In all, McDonald's shuttered 719 underperforming restaurants in the fourth quarter. The company said it plans to close at least 400 traditional and 200 satellite stores this year.
Before items, McDonald's earned 25 cents a share, in line with its previously lowered guidance of 25 cents to 26 cents a share and analysts' reduced estimates, according to Thomson Financial/First Call.
"We had very low expectations," said Allan Hickok, an analyst at U.S. Bancorp Piper Jaffray.
Revenue grew 2% to $3.9 billion in the fourth quarter, while systemwide sales -- which have been an area of weakness for the company over the past several quarters -- were up 2% to $10.5 billion.
"Our first priority is to fix our existing business and, in doing so, rebuild our foundation for profitable growth," said chief executive Jim Cantalupo, who took over last month, in a statement.
Cantalupo added that given the size of McDonald's, "a 10% to 15% earnings-per-share growth target is not realistic." He said the company would seek "reasonable growth" that creates "shareholder value."

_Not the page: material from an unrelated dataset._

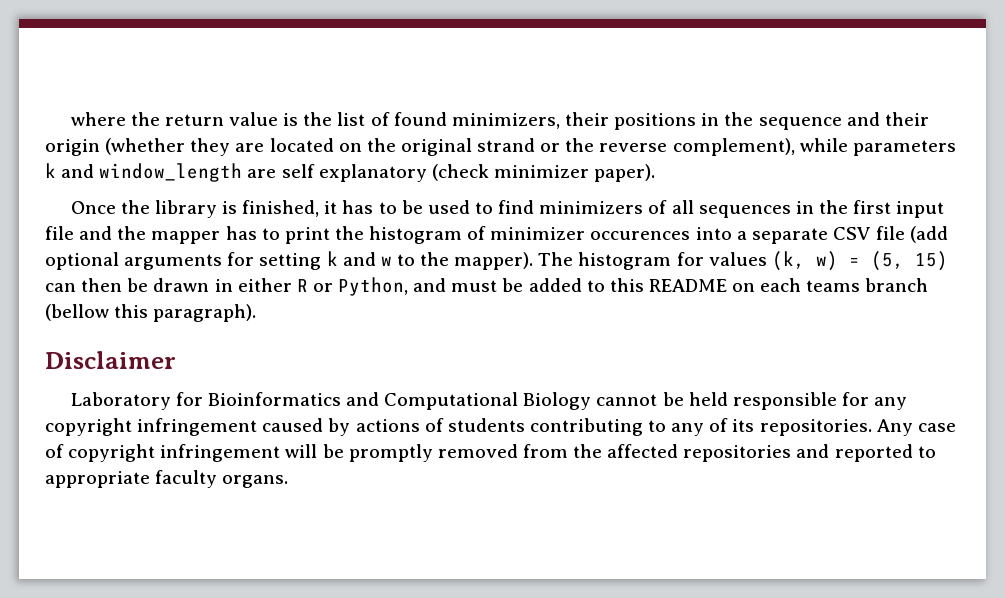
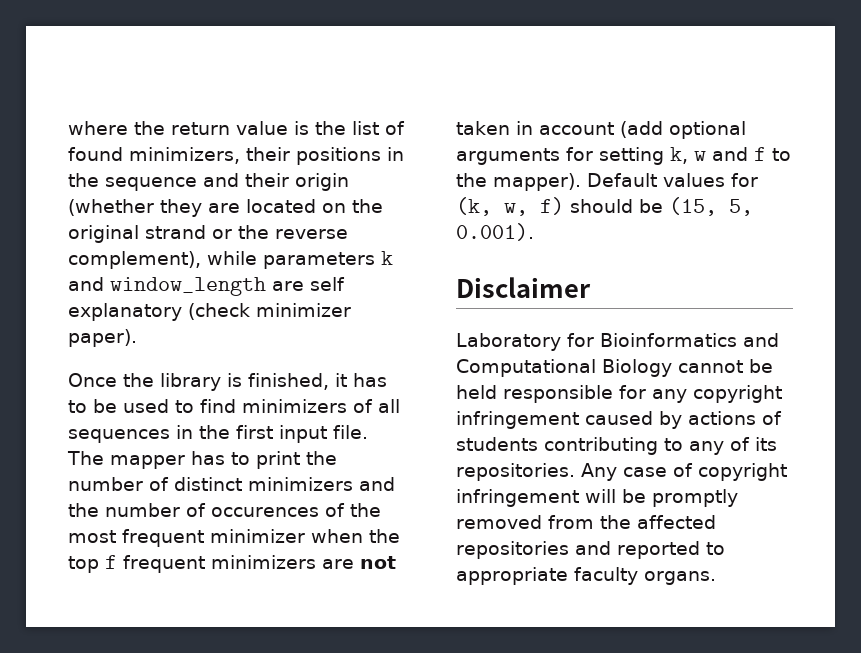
- Once the library is finished, it has to be used to find minimizers of all sequences in the first input file and the mapper has to print the histogram of minimizer occurences into a separate CSV file (add optional arguments for setting k and w to the mapper). The histogram for values (k, w) = (5, 15) can then be drawn in either R or Python, and must be added to this README on each teams branch (bellow this paragraph).
+ Once the library is finished, it has to be used to find minimizers of all sequences in the first input file. The mapper has to print the number of distinct minimizers and the number of occurences of the most frequent minimizer when the top f frequent minimizers are not taken in account (add optional arguments for setting k, w and f to the mapper). Default values for (k, w, f) should be (15, 5, 0.001).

For years, McDonald's has kept a 10% to 15% growth goal, despite recently falling well short of those levels. "They haven't been growing anywhere near there," said Hickok. "At least they're no longer in denial."
Other analysts applauded the move. "It is a positive to see that McDonald's has scrapped plans calling for 10% to 15% growth annually," said Mark Kalinowski, an analyst at Salomon Smith Barney, in a research note. "We are happy to see management is taking a more realistic look at earnings potential."
Kalinowski trimmed his long-term growth forecast for McDonald's to 7% from 10%. He has an underperform rating on the stock. Salomon Smith Barney has a banking relationship with the company.
Analysts have roundly criticized the company's perception of itself as a growth business. "Perhaps they are moving toward the realization that they cannot grow as much anymore," said Hickok.
On the company's earnings conference call, Cantalupo said, in reference to a question last week about how he views the company, that McDonald's is not a "cash cow." But he said it is not a "gazelle" either.
"We are somewhere in the middle," Cantalupo said. The CEO added that he aims to build growth by improving sales at existing restaurants and by prudently adding new restaurants. McDonald's plans to open 1,230 new stores this year, slightly fewer than last year. It also plans to remodel 200 restaurants.
Cantalupo plans to take a "hard look" at reducing the company's capital spending budget, which is estimated at $1.9 billion for 2003. "We will only invest capital where it makes good sense," he said. The company's plans would reduce investments in Asia and Latin America, where economies are weak.
McDonald's said it would not buy back stock for at least the first half of the year, adding that the company may end up paying down some of its debt, which has come under review by credit agencies.
The fast-food giant reiterated a commitment to its dollar menu, but said it is not "married" to any item on it. McDonald's is evaluating whether or not its Big 'N Tasty hamburger belongs on the menu.
"The Big 'N Tasty has brought in a lot of customers who would not have otherwise visited us," said Mary Healy, head of investor relations, on the call. "But we have also seen a small drop in sales of some of our signature sandwiches. We need to find a way to prevent people from trading down."
Looking ahead, McDonald's is cautious in its outlook for comparable sales until it sees an improvement in key markets. Last week, the company said it would not give specific forecasts for 2003.
Shares were lately down 45 cents, or 2.9%, at $14.91. They are off more than 50% since last May.